Beck: Death in a Deck Chair, Murder in a Mummy Case, and Peril Under the Palms. When we first
meet Iris, she’s just finished traveling around the world with her Aunt
Hermione.
Whatever exotic experiences she
had on her trip, however, is nothing compared to the adventure that awaits on
the trip home. Cruising back to America, Iris encounters a bevy of characters
of all ages, nationalities, and personalities. And, as the title Death in a Deck Chair suggests, not all
of these characters survive. What unfolds is a sort of frothy whodunnit
reminiscent of Agatha Christie’s Murder
on the Orient Express.
Murder in a Mummy Case finds Iris back in the US, this time
visiting the family of a boyfriend from college—a family that just happens to
be rich and live in a California mansion. Every person in that mansion is
eccentric, and I found myself mentally casting characters from old noir movies
like The Thin Man. Shifty
clairvoyants, lounge lizards, Chinese gangsters, and carnival folk all connect
into this plot.
In Peril Under the Palms, Iris is on the move again, this time
visiting Hawaii with her Aunt Hermione as well as chaperoning her friend
Antoinette and Antoinette’s fiancé. Like the unfortunate Poirot and Miss
Marple, however, Iris simply can’t go anywhere without stumbling across a dead
body. Iris doesn’t just uncover a murder or two during this mystery: she also unearths
a decades-old secret that some people would rather keep buried.

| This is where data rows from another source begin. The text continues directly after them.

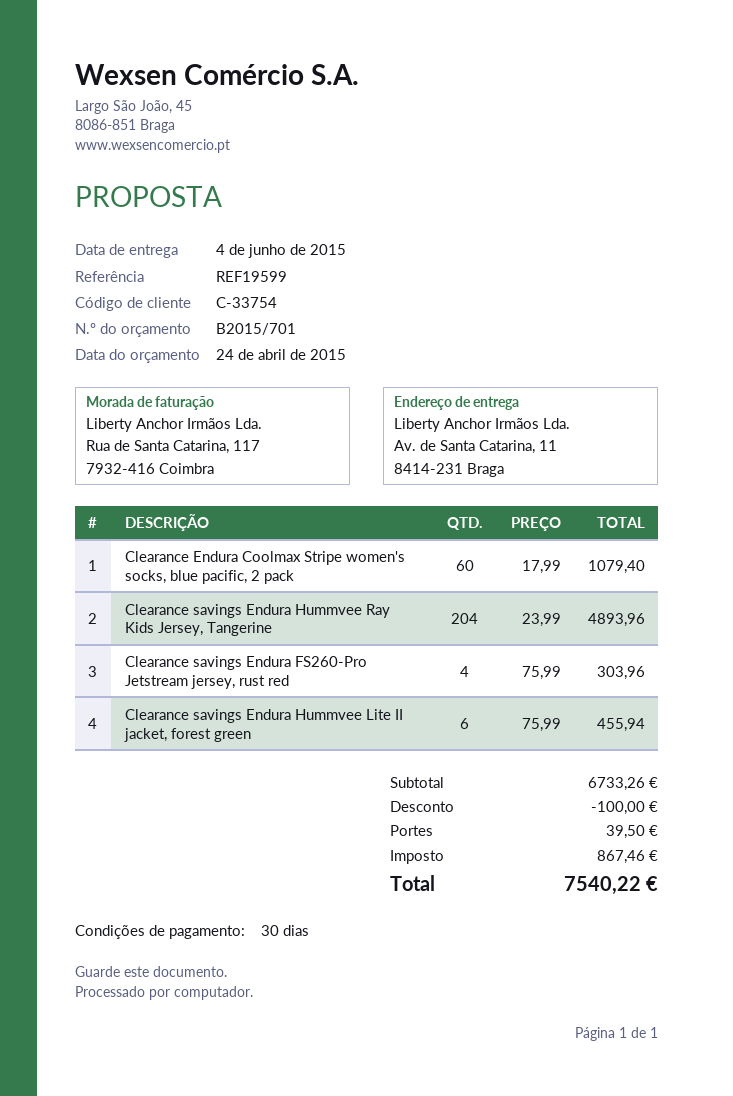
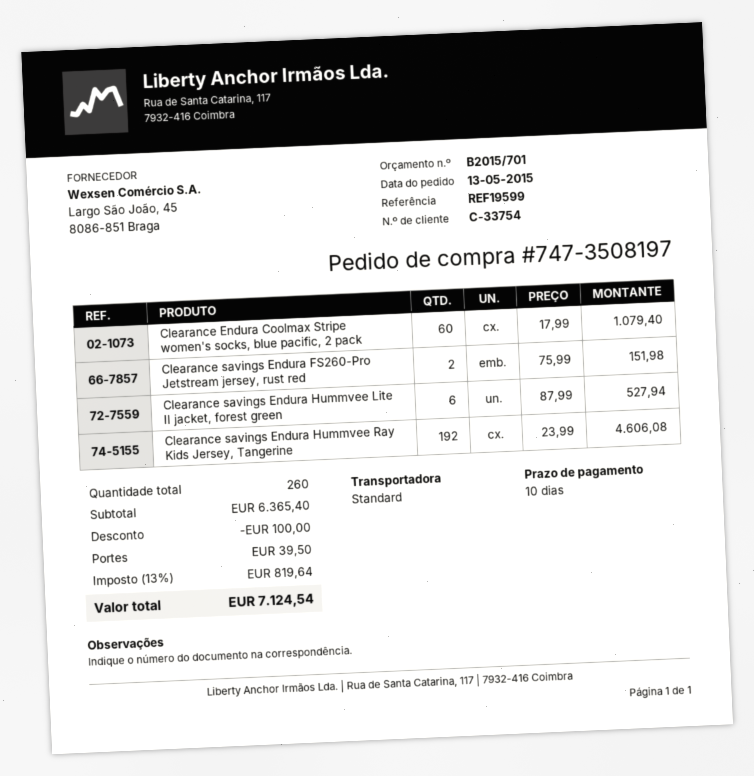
payment terms: 30 days -> 10 days
Clearance savings Endura Hummvee Ray Kids Jersey, Tangerine: 204 x 23.99 = 4893.96 -> 192 x 23.99 = 4606.08
Clearance savings Endura FS260-Pro Jetstream jersey, rust red: 4 x 75.99 = 303.96 -> 2 x 75.99 = 151.98
Clearance savings Endura Hummvee Lite II jacket, forest green: 6 x 75.99 = 455.94 -> 6 x 87.99 = 527.94
subtotal: 6733.26 -> 6365.40
tax: 867.46 -> 819.64
total: 7540.22 -> 7124.54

I read these novels several
years back, and really loved them. They’re not as thematically deep as Christie’s
novels, but Iris is a clever, brave, and interesting character whose narration
keeps the plot moving along at a jaunty, entertaining pace. Even upon my recent
rereading, I didn’t necessarily remember or detect the culprit.
There are a few things I didn’t
like about the novels. First, that some of the climaxes seemed to lack the “dramatic
reveal” that would have made Iris’ character really come across as a brilliant
sleuth. Second, that although many of the secondary characters are given plenty
to do, the main characters—Iris and Aunt Hermione included—don’t get much development
even over three books. The novels are set in the late 1920s, and it seems at
times that space that could have been used in character development was used
instead to make historical references to Prohibition and such. Third, the end
of Peril Under the Palms seems to
stop short of a really satisfying conclusion to the series, leaving several
things hanging or unexplored. We never do see Iris in her “natural environment,”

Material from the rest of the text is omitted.